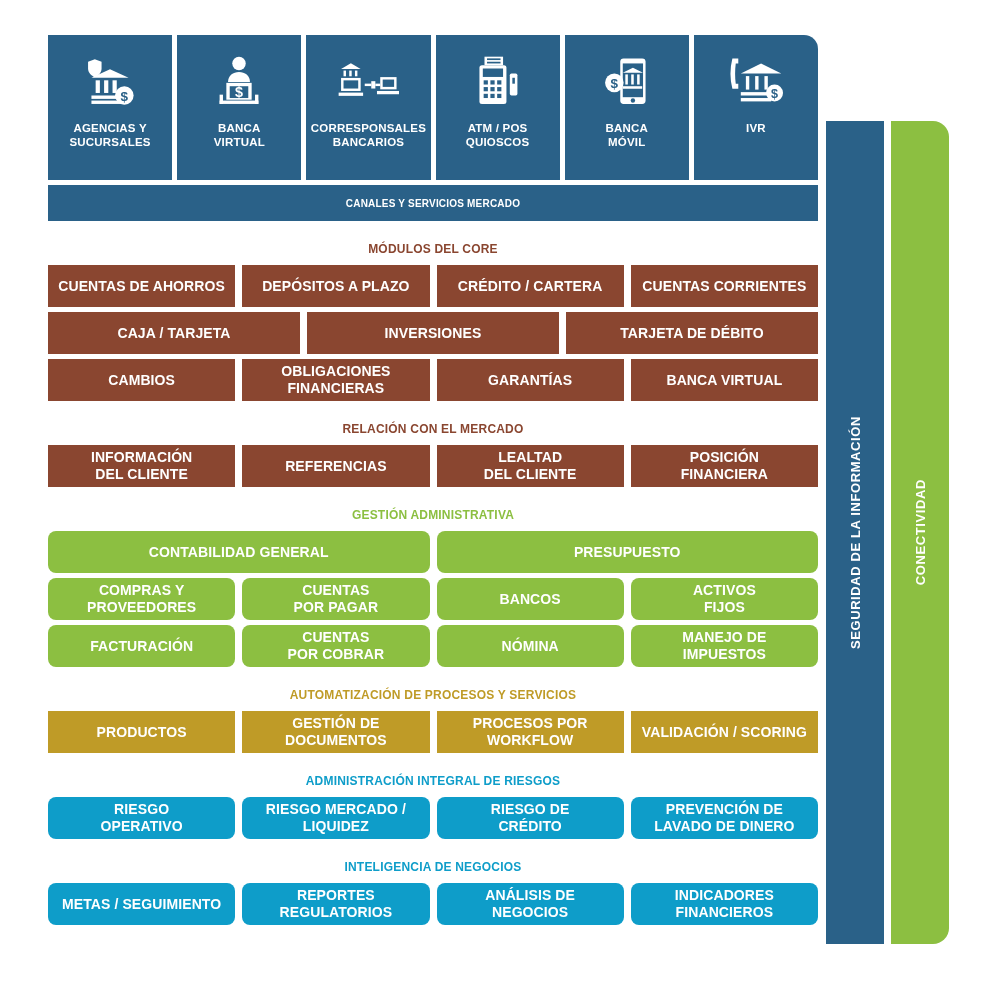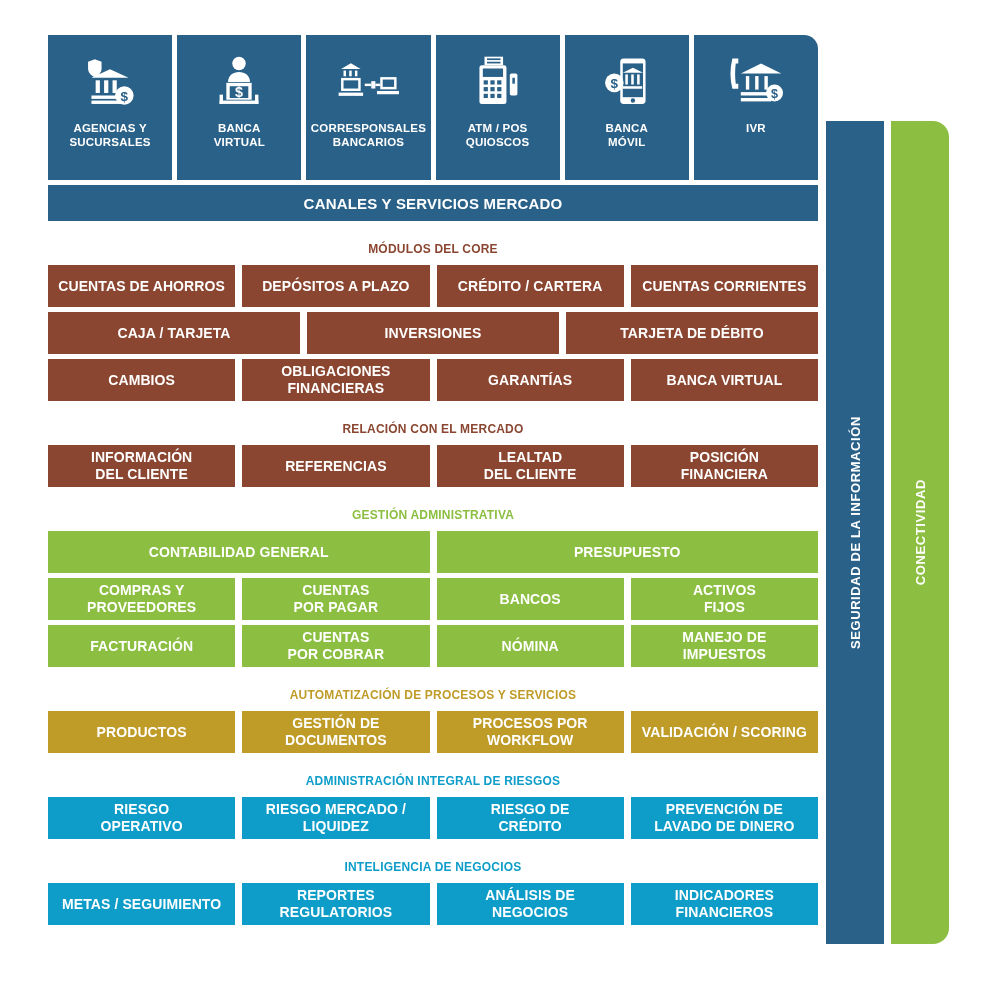"CANALES Y SERVICIOS MERCADO" .canales-bar { font-size: 15px -> 10px }
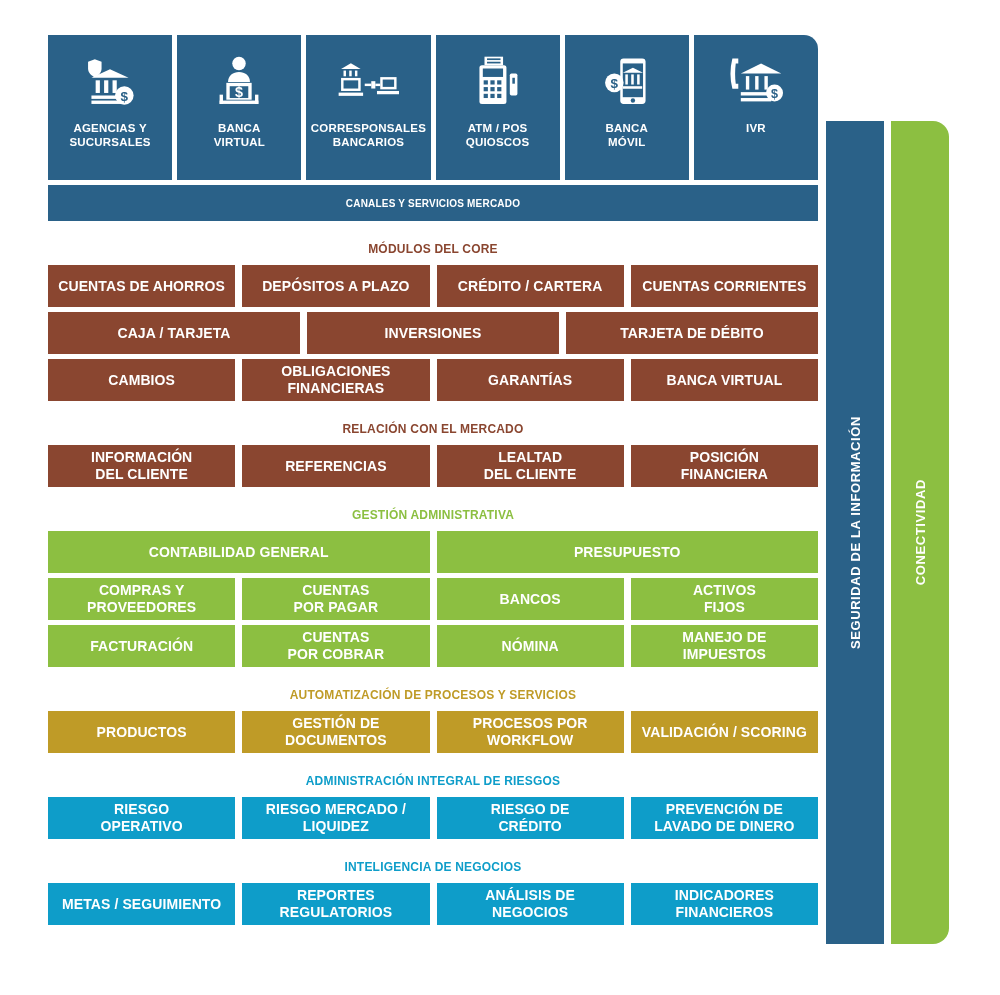"CONTABILIDAD GENERAL" .c-green { border-radius: none -> 8px }
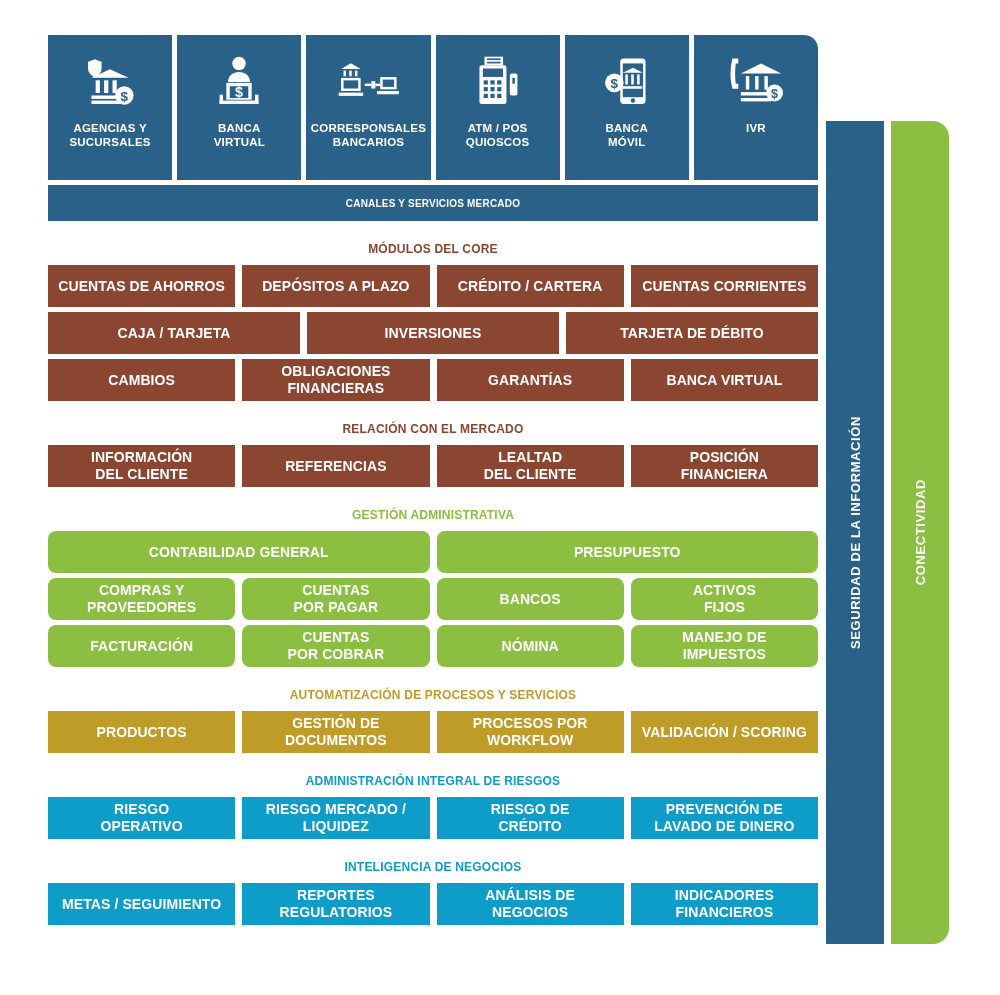"RIESGO" .c-blue { border-radius: none -> 8px }
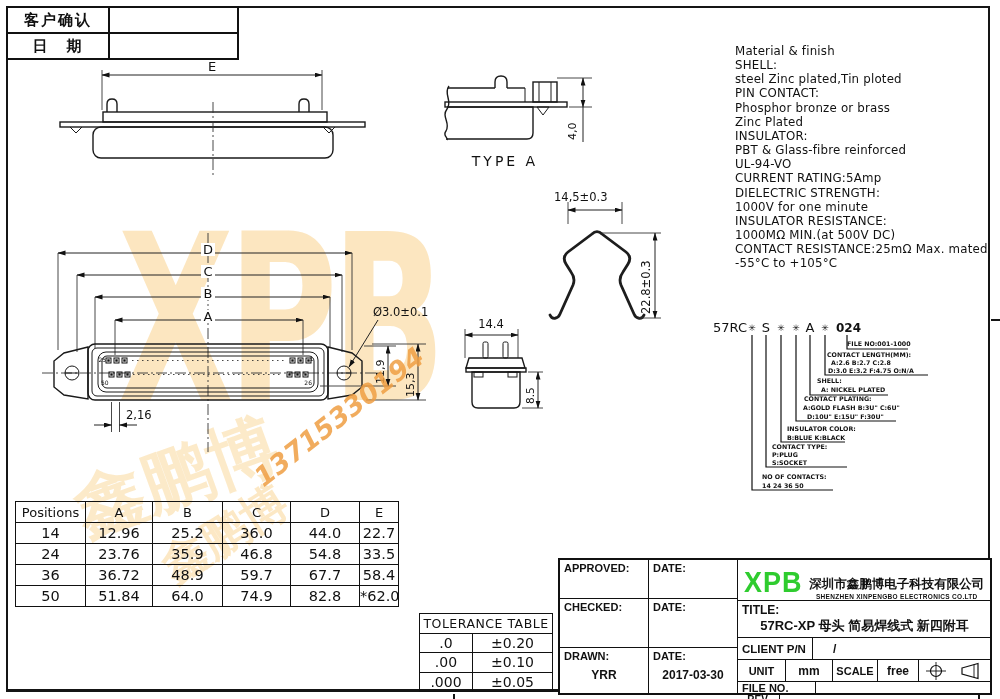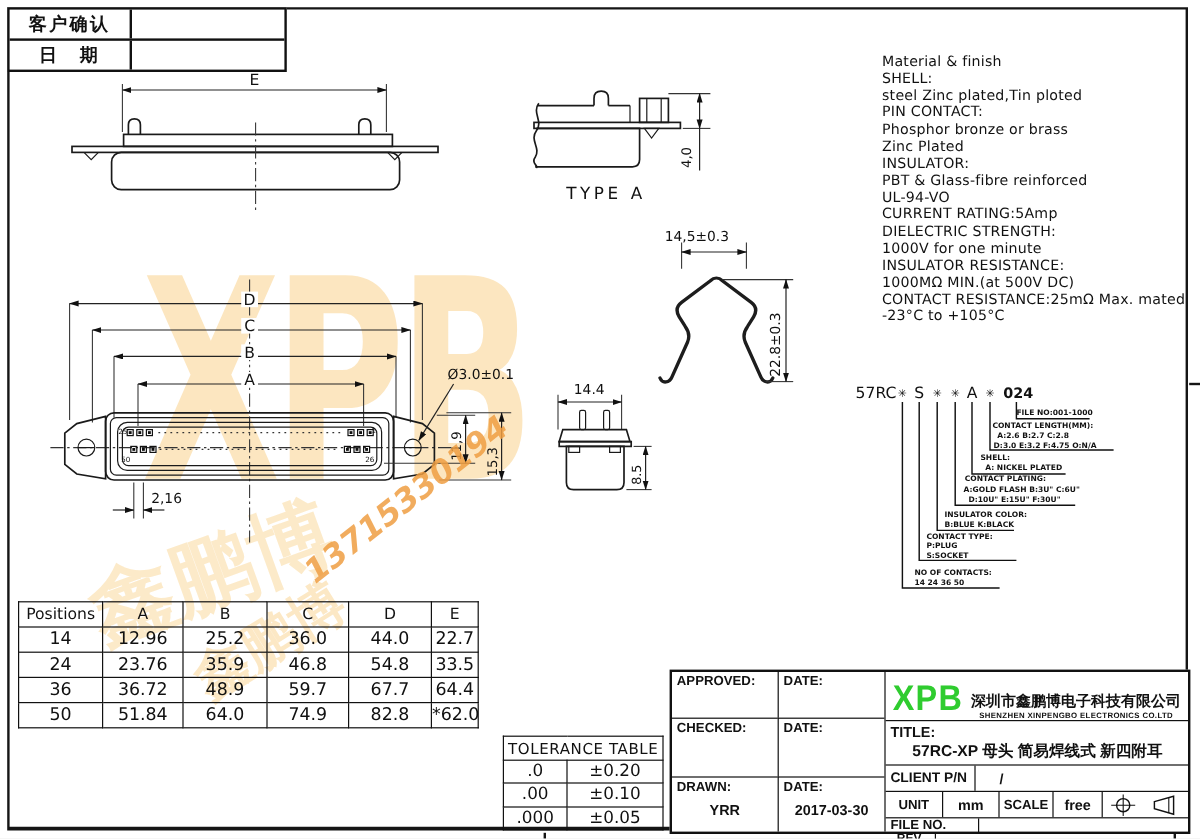"-23°C to +105°C" div { text: -23 -> -55 }
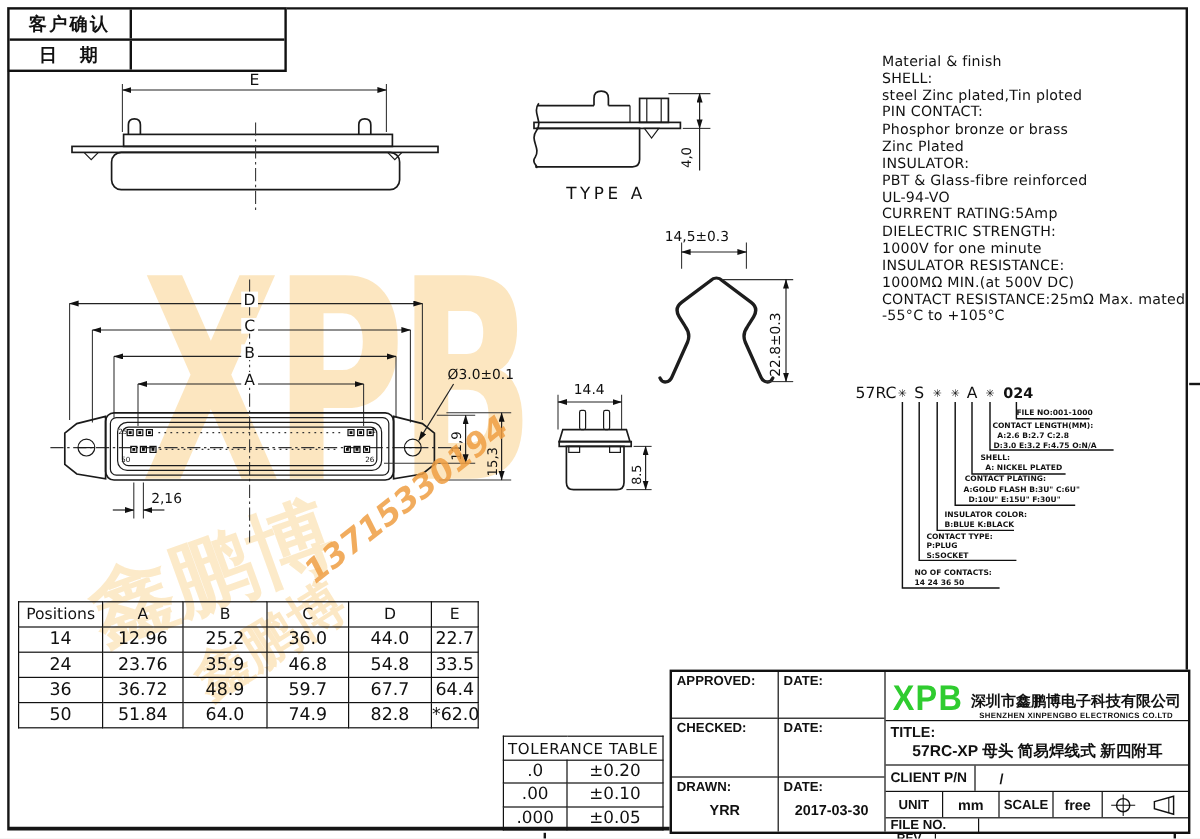"64.4" td { text: 64.4 -> 58.4 }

════════════════

**Task requirements**
Print the records above exactly, minus pictures.

**Written solution**
"CANALES Y SERVICIOS MERCADO" .canales-bar { font-size: 15px -> 10px }
"CONTABILIDAD GENERAL" .c-green { border-radius: none -> 8px }
"RIESGO" .c-blue { border-radius: none -> 8px }
"-23°C to +105°C" div { text: -23 -> -55 }
"64.4" td { text: 64.4 -> 58.4 }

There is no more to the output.